## Task prompt
Where a line of the records contains the word "display", show that line.

[Front-end code edit data]
%%
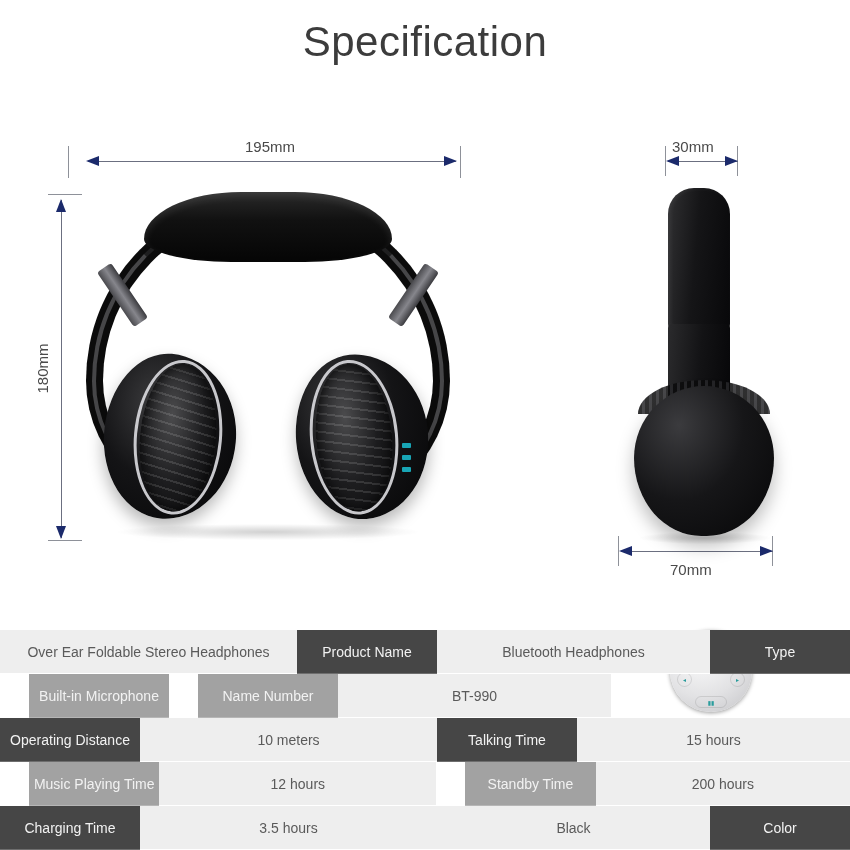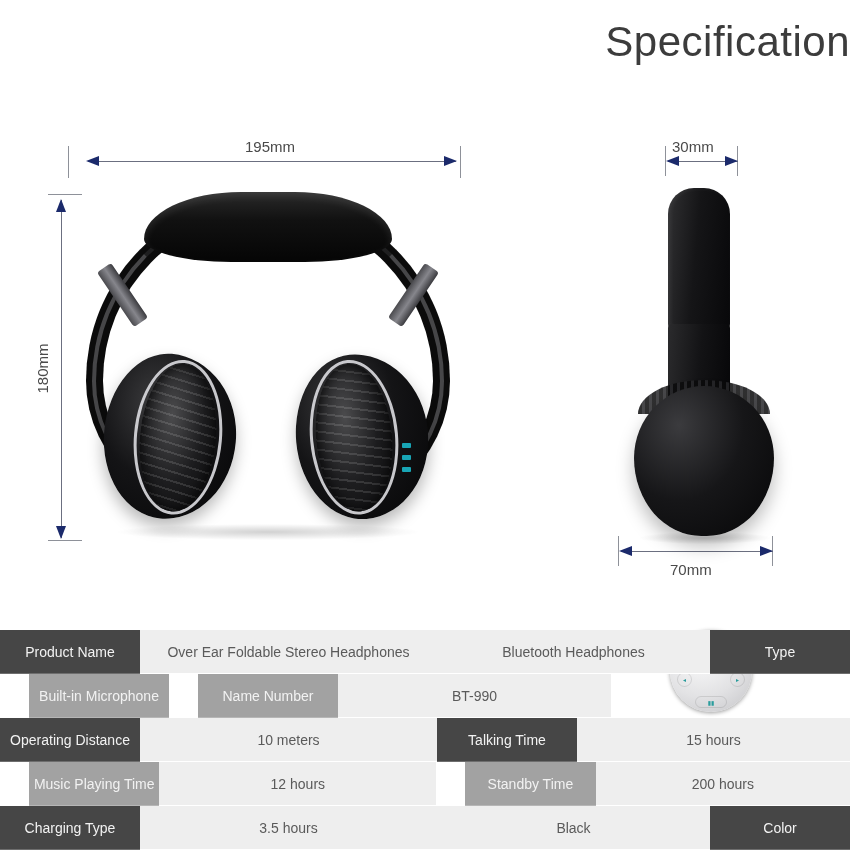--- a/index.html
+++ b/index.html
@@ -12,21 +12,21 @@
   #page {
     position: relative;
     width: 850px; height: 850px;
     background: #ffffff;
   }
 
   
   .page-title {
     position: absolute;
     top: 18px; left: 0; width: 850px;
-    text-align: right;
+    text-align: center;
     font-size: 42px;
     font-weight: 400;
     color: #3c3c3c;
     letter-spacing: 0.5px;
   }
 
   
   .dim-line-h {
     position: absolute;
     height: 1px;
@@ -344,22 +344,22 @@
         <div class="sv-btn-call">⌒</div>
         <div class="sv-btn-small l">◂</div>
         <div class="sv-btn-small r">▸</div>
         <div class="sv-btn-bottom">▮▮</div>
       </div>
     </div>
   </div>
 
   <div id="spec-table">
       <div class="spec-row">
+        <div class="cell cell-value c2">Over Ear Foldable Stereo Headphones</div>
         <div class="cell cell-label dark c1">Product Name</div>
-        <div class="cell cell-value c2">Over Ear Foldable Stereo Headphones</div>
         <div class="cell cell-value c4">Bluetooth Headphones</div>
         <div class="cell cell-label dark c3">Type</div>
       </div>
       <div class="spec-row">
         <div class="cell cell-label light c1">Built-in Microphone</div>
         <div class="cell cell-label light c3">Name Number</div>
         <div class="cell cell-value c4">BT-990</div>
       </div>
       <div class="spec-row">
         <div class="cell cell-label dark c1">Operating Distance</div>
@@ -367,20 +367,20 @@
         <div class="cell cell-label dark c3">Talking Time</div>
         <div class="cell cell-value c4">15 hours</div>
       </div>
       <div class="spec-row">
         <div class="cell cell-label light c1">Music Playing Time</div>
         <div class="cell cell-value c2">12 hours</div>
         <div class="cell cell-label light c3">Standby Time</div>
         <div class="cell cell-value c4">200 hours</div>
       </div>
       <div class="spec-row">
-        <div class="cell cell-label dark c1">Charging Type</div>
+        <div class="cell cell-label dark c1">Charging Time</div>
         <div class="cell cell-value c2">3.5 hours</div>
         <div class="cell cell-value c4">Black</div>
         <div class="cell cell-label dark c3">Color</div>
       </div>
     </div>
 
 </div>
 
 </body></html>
%%
%%
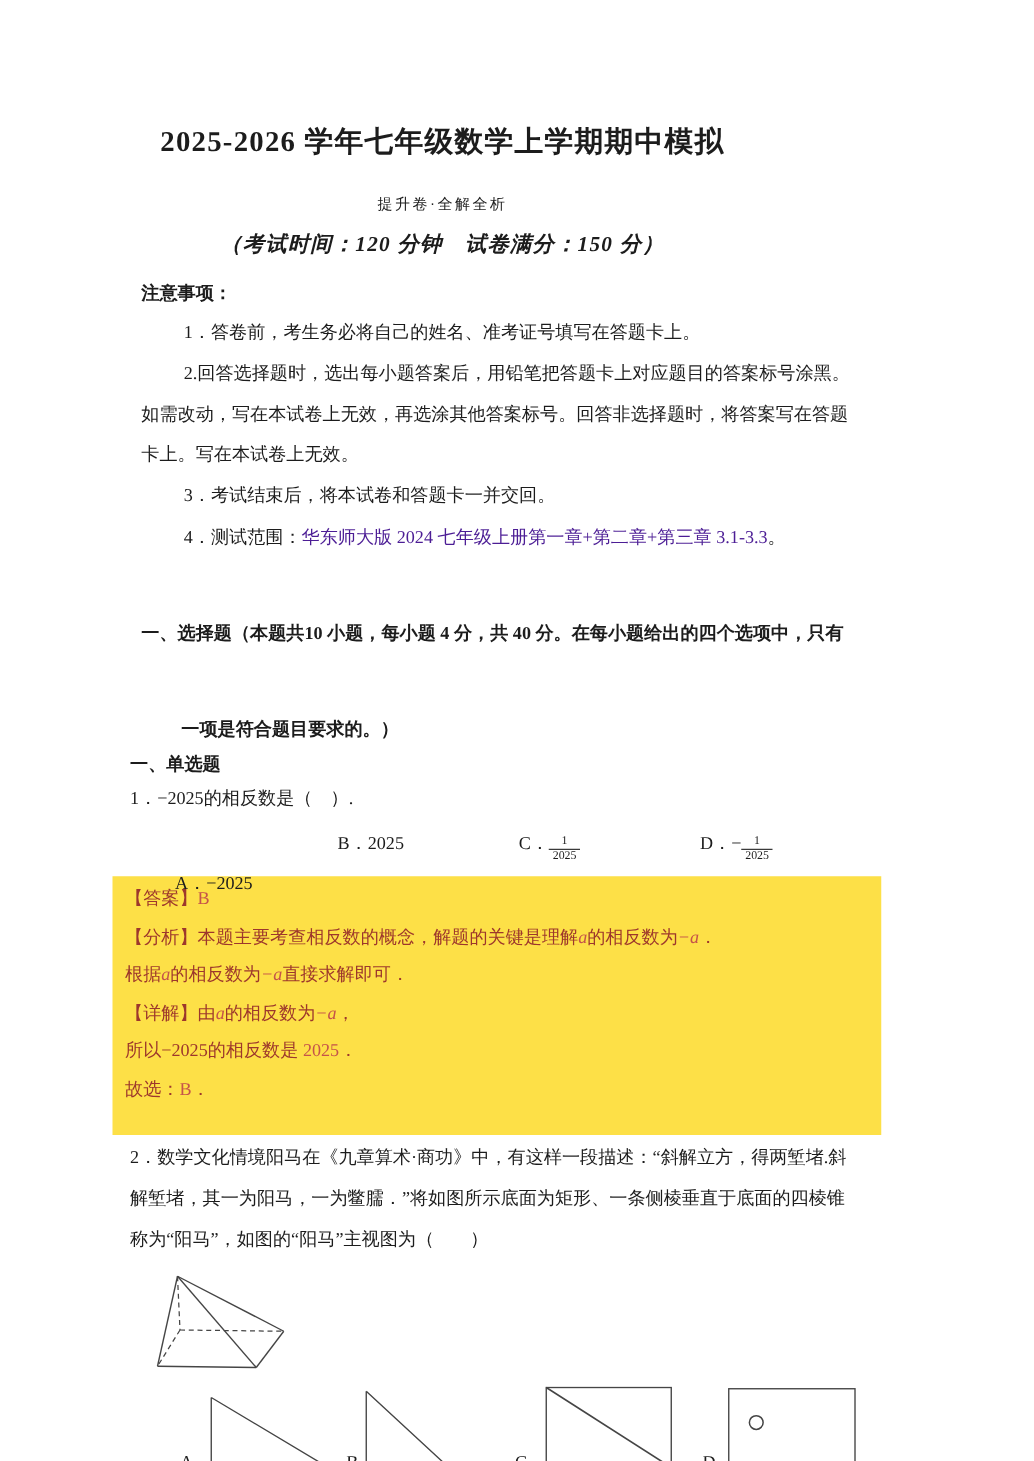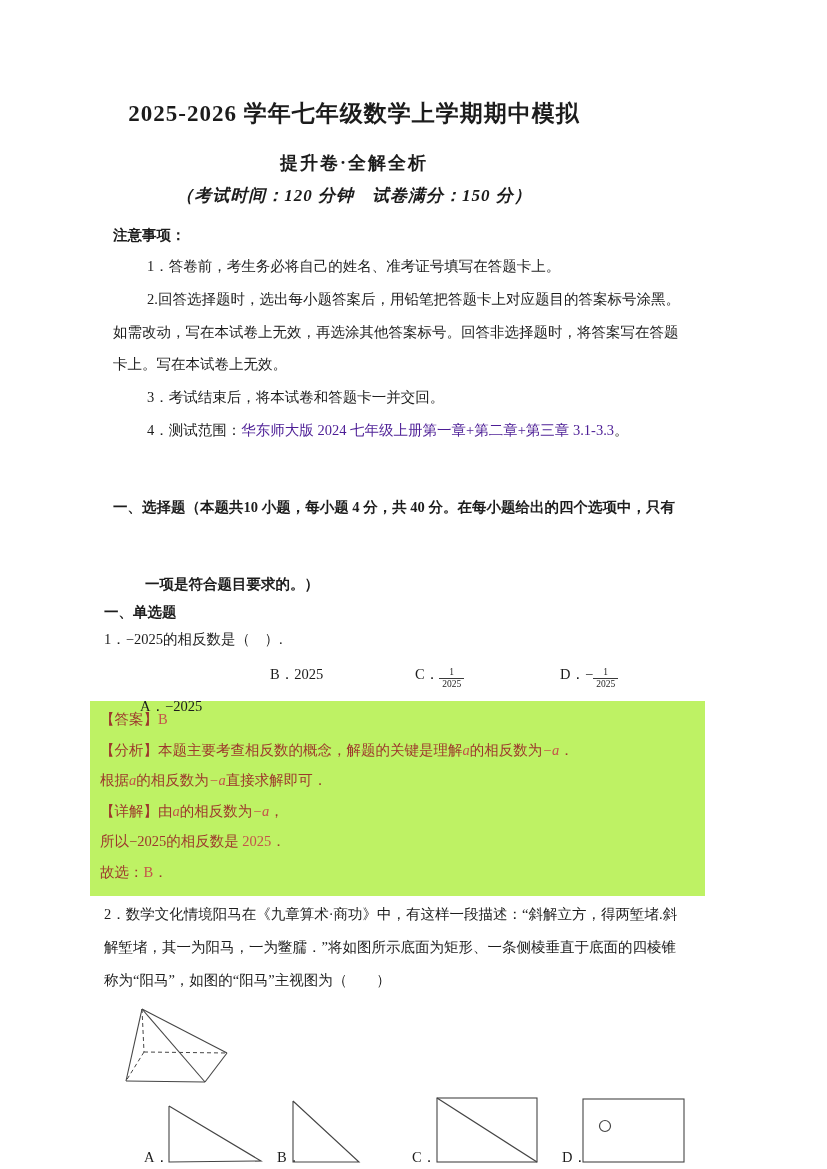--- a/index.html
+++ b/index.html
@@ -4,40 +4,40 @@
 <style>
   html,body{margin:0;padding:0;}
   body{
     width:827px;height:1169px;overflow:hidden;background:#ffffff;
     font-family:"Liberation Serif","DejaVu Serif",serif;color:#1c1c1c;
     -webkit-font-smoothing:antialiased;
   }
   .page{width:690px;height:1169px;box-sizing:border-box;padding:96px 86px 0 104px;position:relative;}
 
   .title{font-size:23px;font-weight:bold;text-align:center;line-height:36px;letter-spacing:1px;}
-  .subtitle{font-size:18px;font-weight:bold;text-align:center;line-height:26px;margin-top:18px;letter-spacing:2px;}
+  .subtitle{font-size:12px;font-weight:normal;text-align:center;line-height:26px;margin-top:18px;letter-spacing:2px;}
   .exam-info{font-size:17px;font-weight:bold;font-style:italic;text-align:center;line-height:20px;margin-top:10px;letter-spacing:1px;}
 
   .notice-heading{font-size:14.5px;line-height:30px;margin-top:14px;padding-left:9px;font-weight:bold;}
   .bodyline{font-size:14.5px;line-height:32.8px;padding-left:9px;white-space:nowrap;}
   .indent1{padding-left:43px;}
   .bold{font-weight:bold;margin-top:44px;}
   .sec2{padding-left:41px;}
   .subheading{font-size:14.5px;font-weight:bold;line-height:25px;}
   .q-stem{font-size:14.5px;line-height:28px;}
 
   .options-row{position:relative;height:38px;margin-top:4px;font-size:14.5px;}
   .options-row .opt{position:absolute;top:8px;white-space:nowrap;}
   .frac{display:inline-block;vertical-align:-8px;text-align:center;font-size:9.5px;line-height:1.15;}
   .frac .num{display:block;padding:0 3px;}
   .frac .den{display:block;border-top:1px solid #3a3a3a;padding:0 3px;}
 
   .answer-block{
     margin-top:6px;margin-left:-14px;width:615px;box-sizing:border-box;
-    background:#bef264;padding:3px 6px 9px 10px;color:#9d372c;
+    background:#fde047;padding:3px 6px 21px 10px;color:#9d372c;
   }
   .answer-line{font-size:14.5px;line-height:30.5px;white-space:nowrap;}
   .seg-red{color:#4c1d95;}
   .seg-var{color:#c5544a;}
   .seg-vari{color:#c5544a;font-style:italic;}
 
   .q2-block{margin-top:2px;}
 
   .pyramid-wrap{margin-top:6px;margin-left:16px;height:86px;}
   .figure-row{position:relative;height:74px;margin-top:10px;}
%%
## Exercise response
   .frac{display:inline-block;vertical-align:-8px;text-align:center;font-size:9.5px;line-height:1.15;}
   .frac .num{display:block;padding:0 3px;}
   .frac .den{display:block;border-top:1px solid #3a3a3a;padding:0 3px;}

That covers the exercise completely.